Select, from the data, each line where "recognizes" occurs.
*** SUPPLIED MATERIAL Section Begins ***
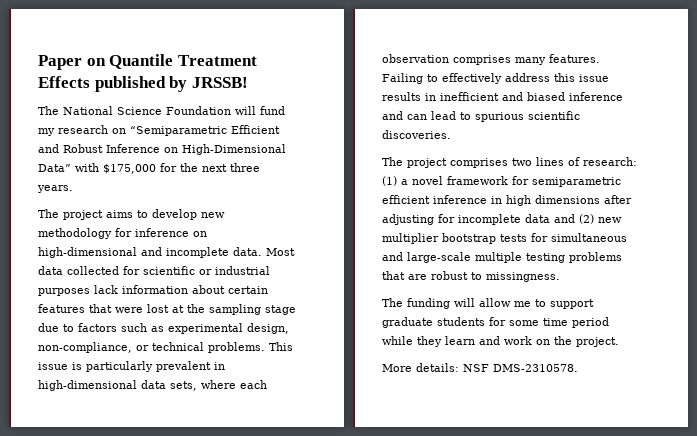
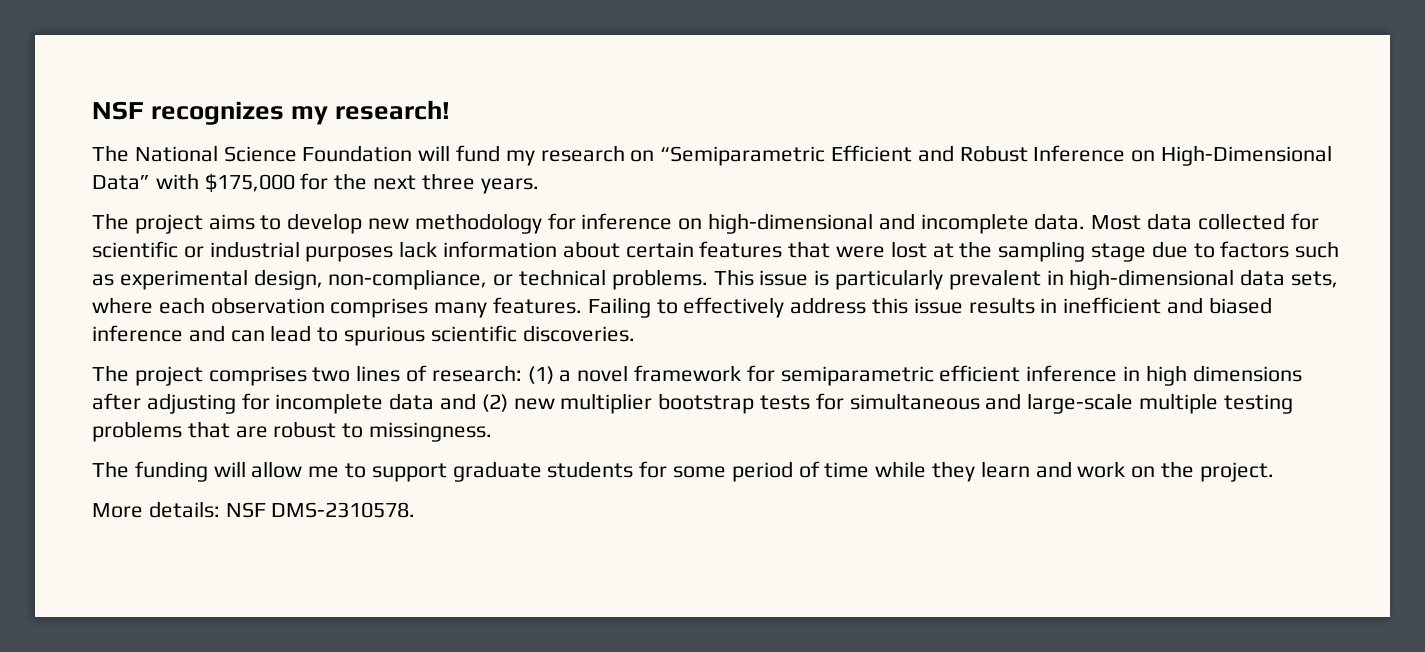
- Paper on Quantile Treatment Effects published by JRSSB!
+ NSF recognizes my research!
- The funding will allow me to support graduate students for some time period while they learn and work on the project.
+ The funding will allow me to support graduate students for some period of time while they learn and work on the project.

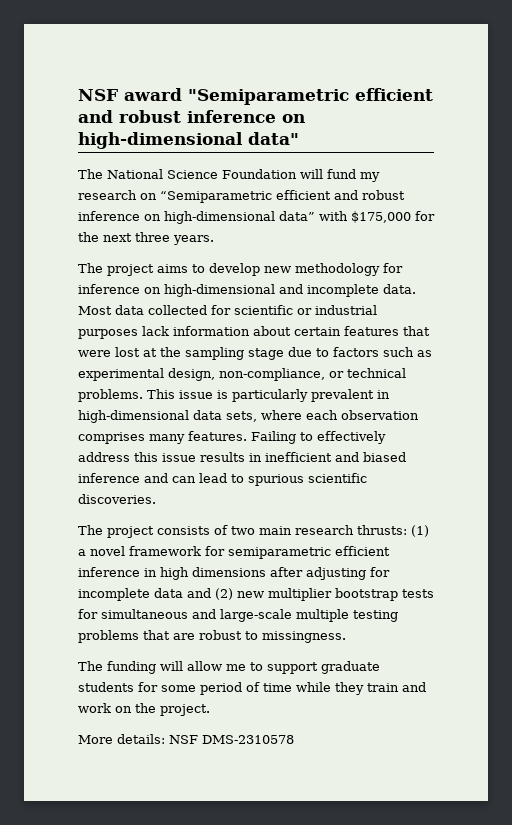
- NSF recognizes my research!
+ NSF award "Semiparametric efficient and robust inference on high-dimensional data"
- The National Science Foundation will fund my research on “Semiparametric Efficient and Robust Inference on High-Dimensional Data” with $175,000 for the next three years.
+ The National Science Foundation will fund my research on “Semiparametric efficient and robust inference on high-dimensional data” with $175,000 for the next three years.
- The project comprises two lines of research: (1) a novel framework for semiparametric efficient inference in high dimensions after adjusting for incomplete data and (2) new multiplier bootstrap tests for simultaneous and large-scale multiple testing problems that are robust to missingness.
+ The project consists of two main research thrusts: (1) a novel framework for semiparametric efficient inference in high dimensions after adjusting for incomplete data and (2) new multiplier bootstrap tests for simultaneous and large-scale multiple testing problems that are robust to missingness.
- The funding will allow me to support graduate students for some period of time while they learn and work on the project.
+ The funding will allow me to support graduate students for some period of time while they train and work on the project.
- More details: NSF DMS-2310578.
+ More details: NSF DMS-2310578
*** SUPPLIED MATERIAL Section Ends ***
● **RESPONSE TO THIS EXERCISE**
+ NSF recognizes my research!
- NSF recognizes my research!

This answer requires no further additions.